*** Opening of Recorded data ***

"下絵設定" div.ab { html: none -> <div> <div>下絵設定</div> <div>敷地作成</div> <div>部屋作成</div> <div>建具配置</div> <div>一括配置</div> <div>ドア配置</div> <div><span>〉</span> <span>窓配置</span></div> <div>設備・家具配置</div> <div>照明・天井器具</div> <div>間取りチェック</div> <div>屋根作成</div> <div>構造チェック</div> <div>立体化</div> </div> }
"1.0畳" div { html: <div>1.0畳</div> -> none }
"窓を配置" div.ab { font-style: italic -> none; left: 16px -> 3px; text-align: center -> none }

*** Close of Recorded data ***
*** Opening of Recorded data ***

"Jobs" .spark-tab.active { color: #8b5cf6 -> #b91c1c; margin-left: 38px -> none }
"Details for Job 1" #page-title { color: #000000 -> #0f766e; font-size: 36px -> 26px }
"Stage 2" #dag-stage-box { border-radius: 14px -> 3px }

*** Close of Recorded data ***

# Directions for this task:
Precisely the lines between those holding "color: #8b5cf6 ->" and "border-radius: 14px ->", inclusive, are to be reproduced from the listing above, with nothing added.

# Problem solution:
"Jobs" .spark-tab.active { color: #8b5cf6 -> #b91c1c; margin-left: 38px -> none }
"Details for Job 1" #page-title { color: #000000 -> #0f766e; font-size: 36px -> 26px }
"Stage 2" #dag-stage-box { border-radius: 14px -> 3px }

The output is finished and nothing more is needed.